A fleet of mobile ATMs
To counter this drift, Prosegur Cash launched a high-impact program in 2020 that saw the installation of multi-service ATMs in towns with no access to cash (starting with municipalities in the western province of Salamanca such as Galinduste, Topas, San Esteban de la Sierra or Hinojosa de Duero), as well as installing ATMs aboard provincial library bus services. This latter initiative was focused on the Sierra de Francia, a rural area between the regions of Castilla y León and Extremadura, where a combination of depopulation and geographic dispersion have seriously reduced many people’s financial options.
On March 6, events took a major leap forward with the introduction of the Mobile ATM service, the result of an agreement between the Provincial Council of Valladolid and Prosegur Cash. As Garrido explains: "This is about providing cash to 175 municipalities and some 34,000 people in Valladolid who had been left without financial services." Under the agreement reached with the provincial authority, Prosegur Cash covers their cash needs with a specialized vehicle equipped with cutting-edge technology and an ATM that travels the roads of the central province between Monday and Friday.
This is about providing cash to 175 municipalities and some 34,000 people in Valladolid who had been left without financial services.
Garrido explains that the vehicles "cover 20 routes and make a monthly visit to the 88 municipalities with less than 125 inhabitants and two to those with more than that number." The regular visit of the Mobile ATM allows local people "to collect cash using a debit, credit or prepaid card issued by any entity", as well as via a smartphone using near-field communication (NFR) technology. While savings account transactions cannot be made, users can "consult their balance and recent movements, recharge prepaid cards or change their PIN", says Garrido. The maximum commission for each of these operations "is €1.35, which is charged to the card issuer," in compliance with the Bank of Spain’s transparency guidelines.

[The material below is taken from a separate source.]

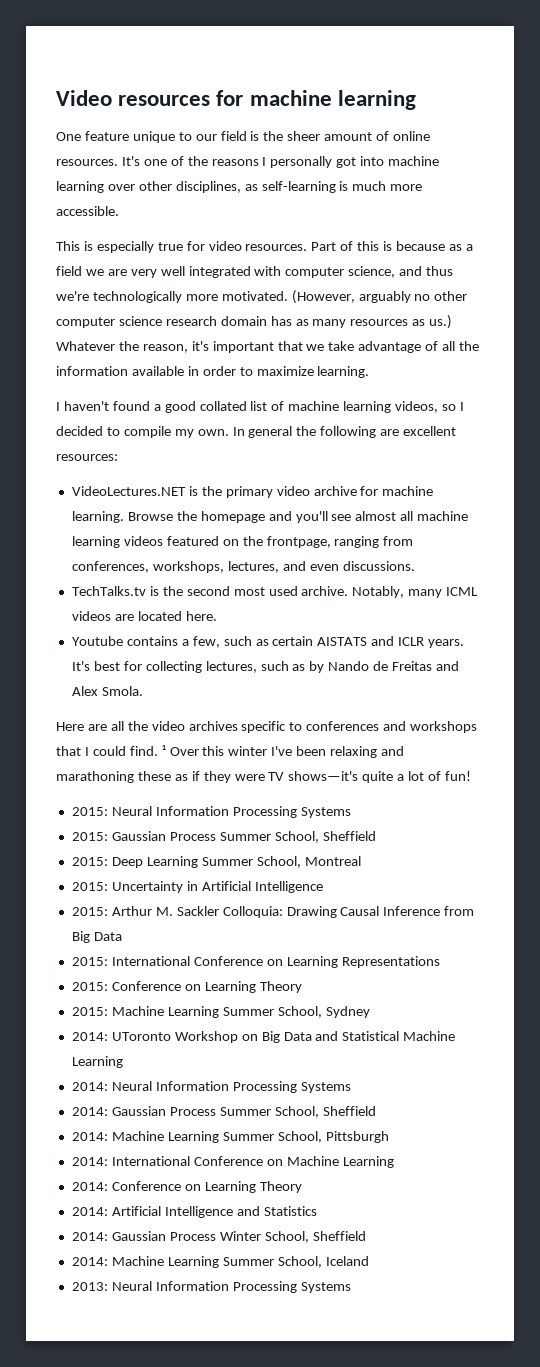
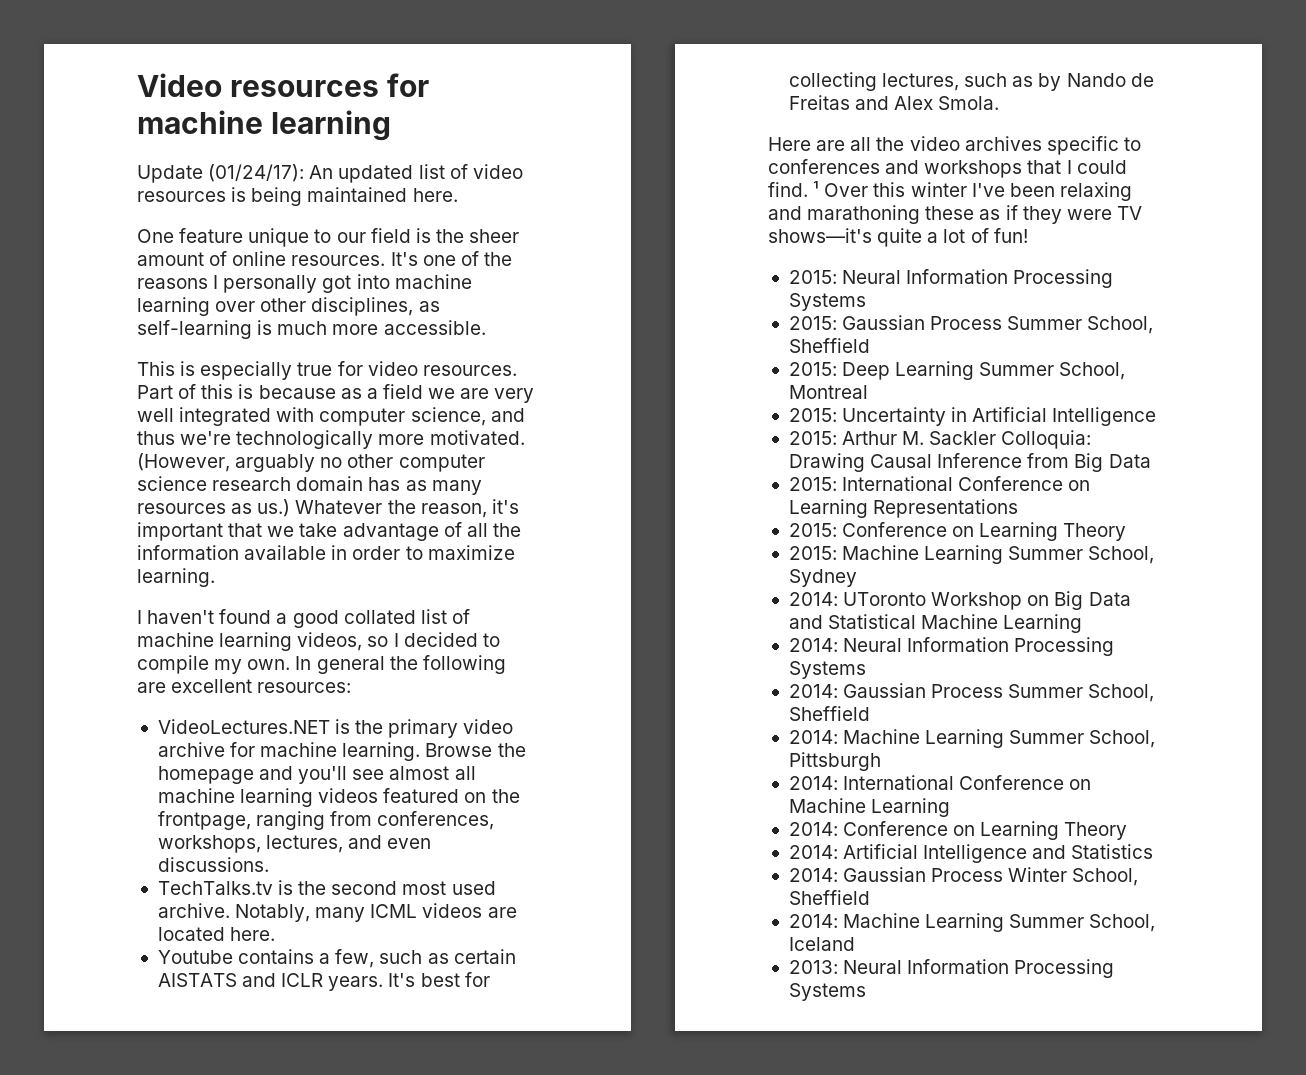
(416, 100) none -> [137,164,523,183] [137,187,458,206] // Update (01/24/17): An updated list of video resources is being maintained here.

Prosegur Cash won the contract in August 2023, "after the provincial council of Valladolid’s call for tenders," explains Garrido. In addition to the company’s experience in the sector, the fact that it was proposing a "neutral" solution—not linked to any specific financial institution—was a key factor. At the presentation of the initiative, held on February 28, Conrado Íscar, President of Valladolid Provincial Council, highlighted what he called "a pioneering program in Spain."
A virtuous circle
In parallel, Prosegur Cash has recently launched a similar collaborative project in Castilla-La Mancha to provide rural communities in the central-southern region with access to cash. This involves the installation of ATMs in municipalities in the community, led by the Red Castellano Manchega de Desarrollo Rural (RECAMDER). Policarpo Ledesma, commercial director of Prosegur Cash Iberia, points out that the first of these ATMs was installed in June 2022 in Buendía, a small town in Cuenca province that is an economic hub, "as the water from its reservoir is used to supply the Tajo-Segura water transfer, which provides irrigation to several Spanish provinces." The choice of Buendía is symbolic, he explains: "It is a question of highlighting the contribution to the common development of these sparsely populated municipalities and, in general, of empty Spain."
Ledesma points out that the goal of installing ATMs is to “help create a virtuous circle through their effect on the local economy, helping to keep traders in business." In the final analysis, he concludes, it is a question of "offering a service, access to cash, which Spaniards value, but which in many cases they are beginning to be deprived of due to changing circumstances."